On an early Friday evening, the kitchen is thick with clove, cumin, saffron and about a dozen other spices and scents weaving through each other. 

Uma Dama has just taken the lids off several large pots of biryani rice she has been cooking for several hours, and the exotic aroma spills out into the warm summer air. 

Her husband, Dipu Kakumani, watches as she spoons the mixture into aluminum trays. Uma is the talent, he tells me, but his passion for the dish is the reason they're here. 

"The place where we come from in India, Hyderabad, it's really famous for this dish. And I grew up eating good biryani over there, it's like a comfort food," he says. "We came here, and in all the years we've been here, I could never find good biryani anywhere…. So in my quest for good biryani, my wife started to experiment with the recipes, and we hit upon one that is close to the original. That's when we got this idea of, 'OK, we can share this, there’s real potential for this.’” 

After several years of serving nothing but biryani to dinner guests, the couple decided to step production up a notch and moved to KitchenCru in April.
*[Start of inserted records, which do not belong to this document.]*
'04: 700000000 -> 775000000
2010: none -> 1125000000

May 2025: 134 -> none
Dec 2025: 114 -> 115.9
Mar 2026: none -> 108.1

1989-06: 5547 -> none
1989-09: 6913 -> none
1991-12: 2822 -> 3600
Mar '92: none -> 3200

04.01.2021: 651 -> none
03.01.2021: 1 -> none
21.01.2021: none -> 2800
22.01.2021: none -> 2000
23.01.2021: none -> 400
Both work day jobs, and they have two small children, but when they find the time, they announce a Biryani cook-up on their Facebook page and website (search "PDX Biryani" on Facebook or pdxbiryani.com), and friends, colleagues and fans place orders for trays of the aromatic goat, chicken, shrimp or vegetable rice dish. 

Making authentic biryani is a complex, time-consuming endeavour that involves a 12-hour marinade and a multistep, 2 1/2-hour cooking process. 
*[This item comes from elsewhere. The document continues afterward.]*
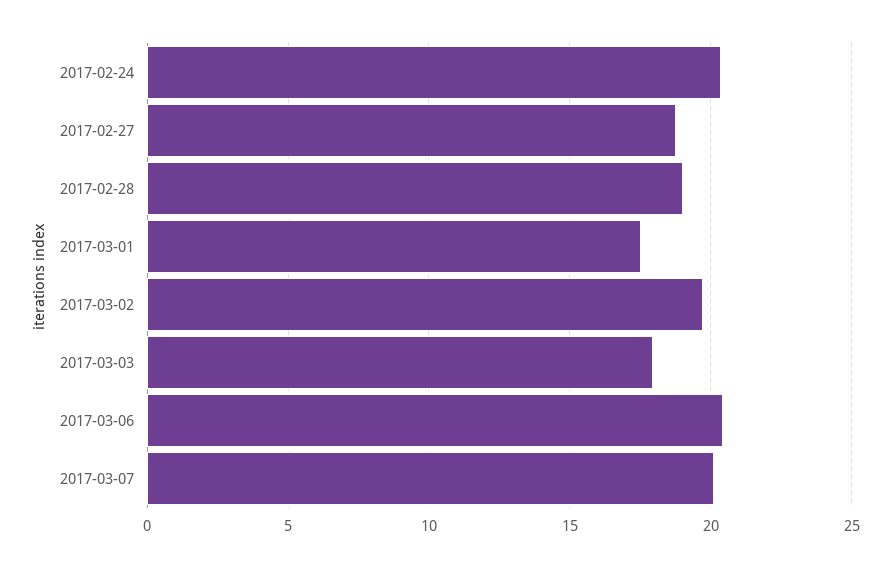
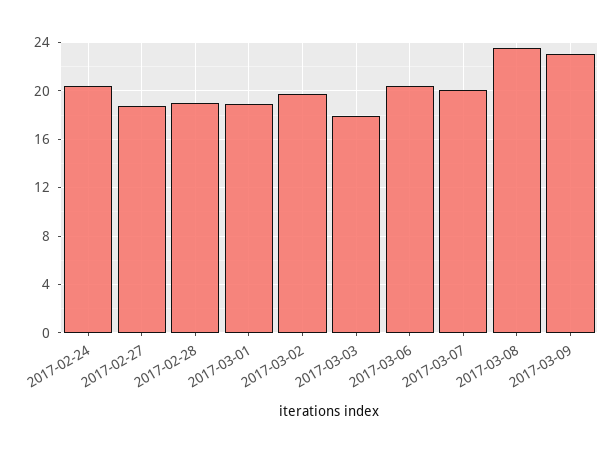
2017-03-01: 17.5 -> 19
2017-03-08: none -> 23.5
2017-03-09: none -> 23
Kakumani says their business is still in its infancy, and they need to spend more time converting Portland to their recipes before they expand any further. 

"This is not a mainstream dish," he says. "Places like California, where there's a large Southeast Asian population, there's a lot of demand for it, but not so much in Portland. So for now, we'll probably just stick to doing it on weekends.”